### Task details
When a line in the records includes the string "Restrap", it goes into the tally; report that tally alone.

[Version difference data]

──────

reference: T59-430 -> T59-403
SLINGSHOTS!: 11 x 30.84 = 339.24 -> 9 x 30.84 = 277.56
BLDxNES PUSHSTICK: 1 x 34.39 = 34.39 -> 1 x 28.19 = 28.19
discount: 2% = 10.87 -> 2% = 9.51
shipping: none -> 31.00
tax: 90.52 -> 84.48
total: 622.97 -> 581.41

──────

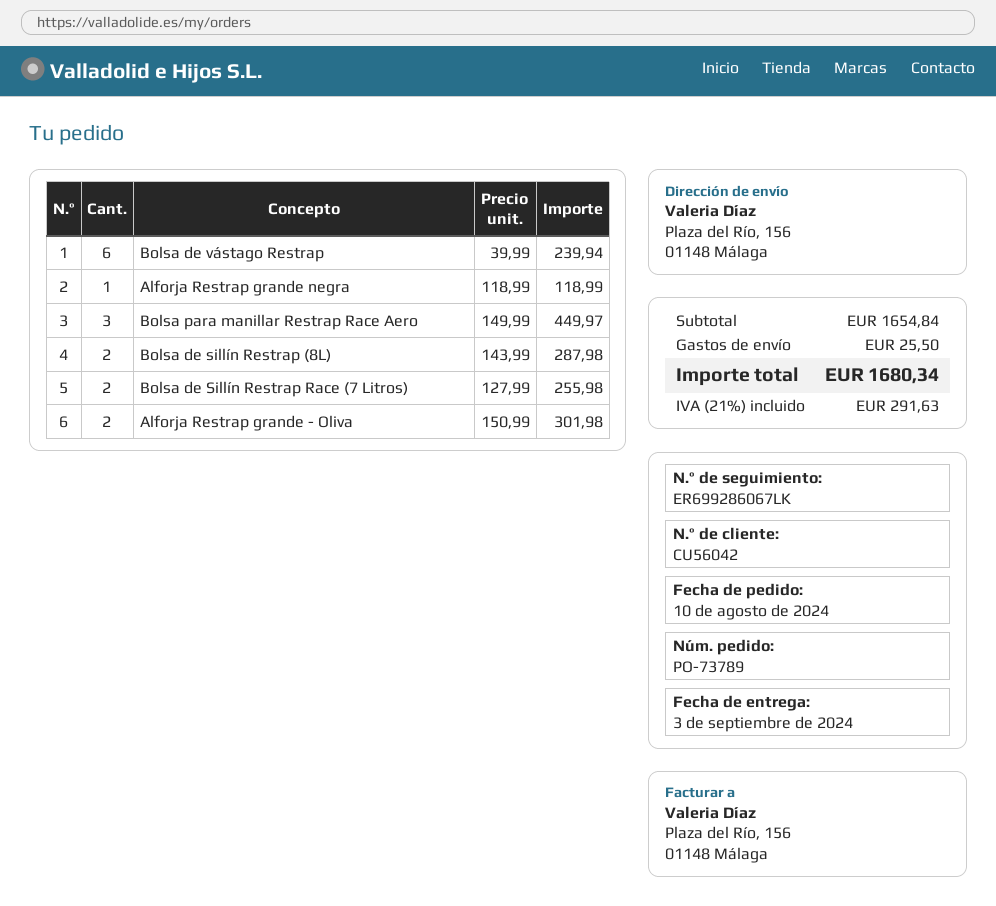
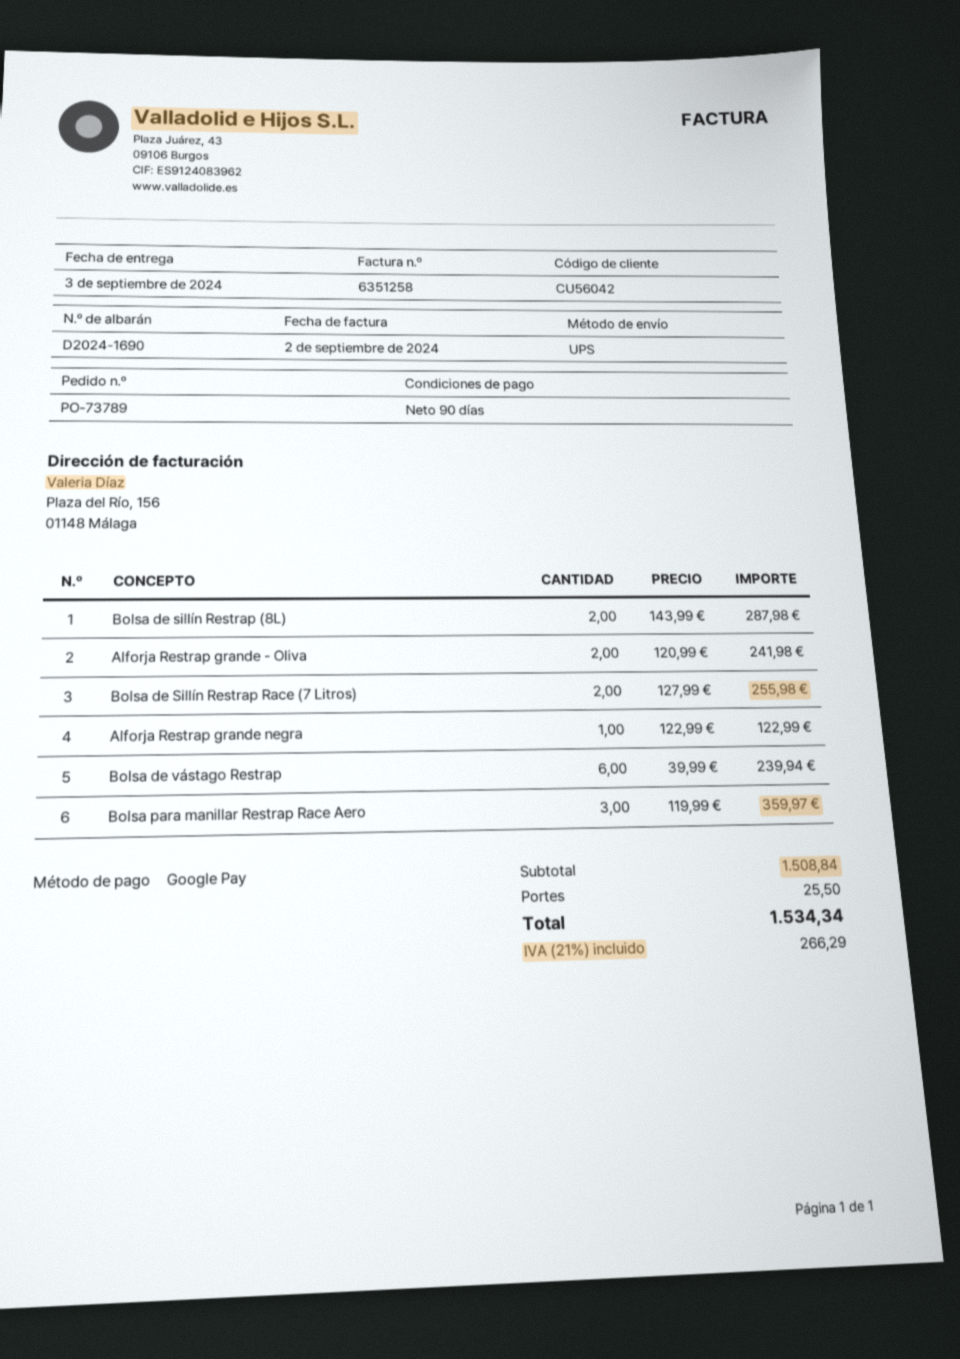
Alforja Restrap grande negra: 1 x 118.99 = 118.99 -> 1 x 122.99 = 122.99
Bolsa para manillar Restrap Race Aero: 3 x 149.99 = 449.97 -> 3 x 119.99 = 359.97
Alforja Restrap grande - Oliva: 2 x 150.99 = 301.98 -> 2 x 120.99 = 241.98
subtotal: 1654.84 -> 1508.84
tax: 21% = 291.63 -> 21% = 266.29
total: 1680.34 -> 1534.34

──────

### Answer to the problem
3